Protease inhibitors used in the treatment of HIV⁺ induce β-cell apoptosis via the mitochondrial pathway and compromise insulin secretion

Department of Medicine, Mass Spectrometry Resource and Division of Endocrinology, Metabolism, and Lipid Research, Washington University School of Medicine, St. Louis, Missouri

Submitted 16 May 2008 ; accepted in final form 3 February 2009

Inclusion of HIV protease inhibitors (PIs) in the treatment of people living with HIV⁺ has markedly decreased mortality but also increased the incidence of metabolic abnormalities, causes of which are not well understood. Here, we report that insulinopenia is exacerbated when Zucker fa/fa rats are exposed to a PI for 7 wk, suggesting that chronic PI exposure adversely affects pancreatic islet β-cell function. In support of this possibility, we find increased apoptosis, as reflected by TUNEL fluorescence analyses, and reduced insulin-secretory capacity in insulinoma cells and human pancreatic islet cells after in vitro exposures (48–96 h) to clinically relevant PIs (ritonavir, lopinavir, atazanavir, or tipranavir). Furthermore, pancreatic islets isolated from rats administered an HIV-PI for 3 wk exhibit greater cell death than islets isolated from vehicle-administered rats.
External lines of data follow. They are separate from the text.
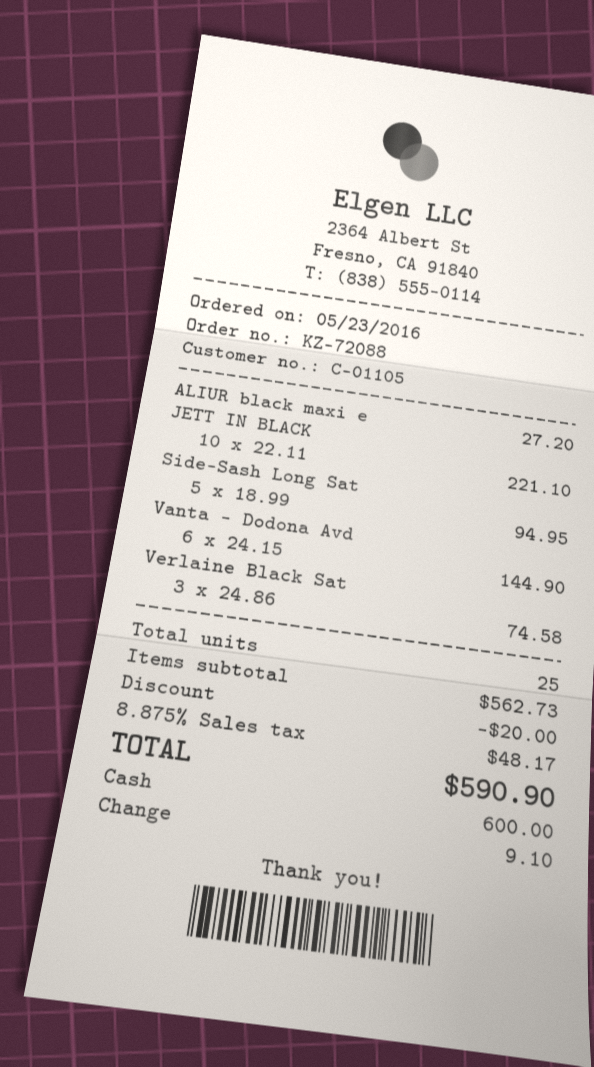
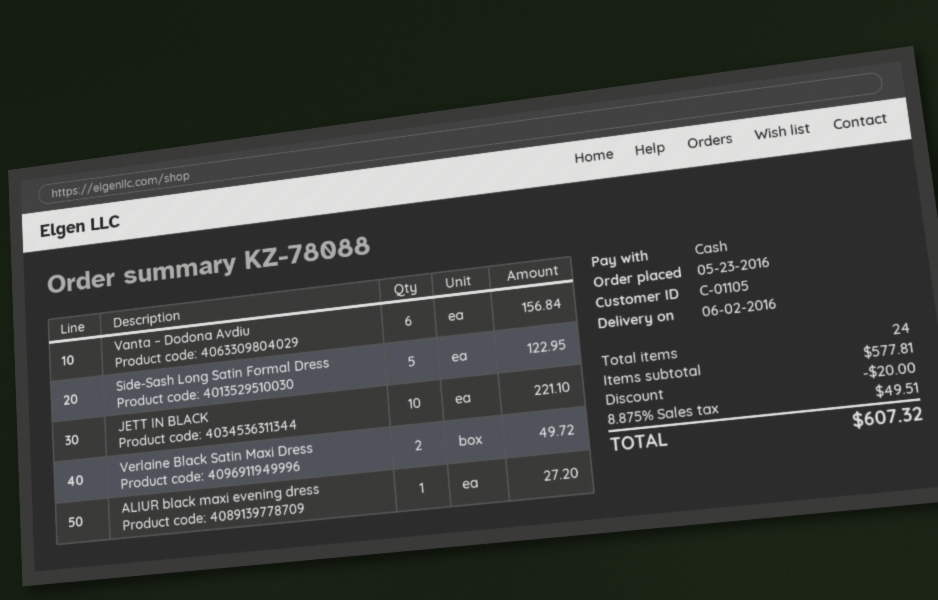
order number: KZ-72088 -> KZ-78088
Side-Sash Long Sat: 5 for 94.95 -> 5 for 122.95
Vanta – Dodona Avd: 6 for 144.90 -> 6 for 156.84
Verlaine Black Sat: 3 for 74.58 -> 2 for 49.72
total quantity: 25 -> 24
subtotal: 562.73 -> 577.81
tax: 8.875% = 48.17 -> 8.875% = 49.51
total: 590.90 -> 607.32

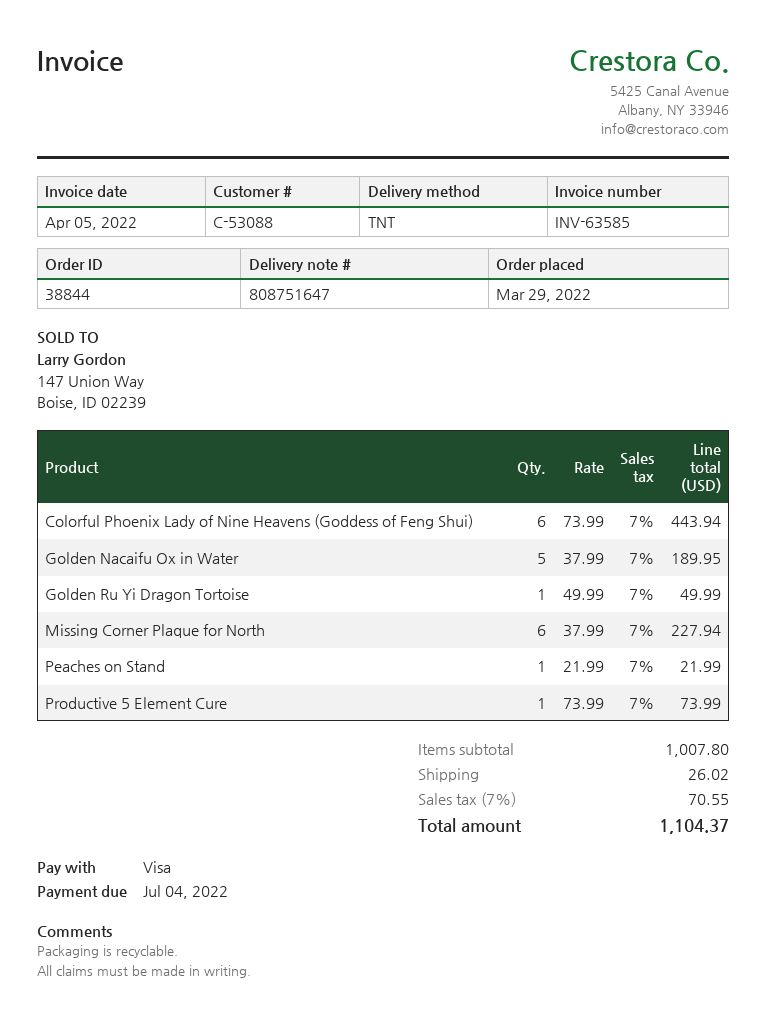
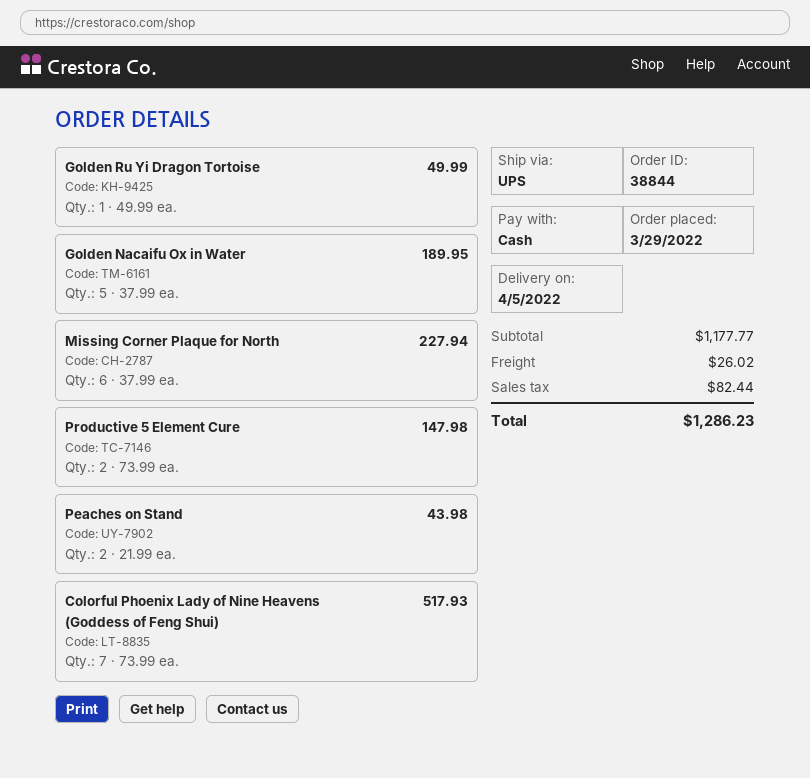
payment method: Visa -> cash
shipping method: TNT -> UPS
Colorful Phoenix Lady of Nine Heavens (Goddess of Feng Shui): 6 x 73.99 = 443.94 -> 7 x 73.99 = 517.93
Peaches on Stand: 1 x 21.99 = 21.99 -> 2 x 21.99 = 43.98
Productive 5 Element Cure: 1 x 73.99 = 73.99 -> 2 x 73.99 = 147.98
subtotal: 1007.80 -> 1177.77
tax: 70.55 -> 82.44
total: 1104.37 -> 1286.23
The higher incidence of HIV-PI-induced cell death was associated with cleavage and, hence, activation of caspase-3 and poly(ADP)-ribose polymerase but not with activation of phospho-pancreatic endoplasmic reticulum (ER) kinase or induction of ER stress apoptotic factor C/EBP homologous protein. Exposure to the HIV-PIs, however, led to activation of mitochondria-associated caspase-9, caused a loss in mitochondrial membrane potential, and promoted the release of cytochrome c, suggesting that HIV-PIs currently in clinically use can induce β-cell apoptosis by activating the mitochondrial apoptotic pathway. These findings therefore highlight the importance of considering β-cell viability and function when assessing loss of glycemic control and the course of development of diabetes in HIV⁺ subjects receiving a protease inhibitor.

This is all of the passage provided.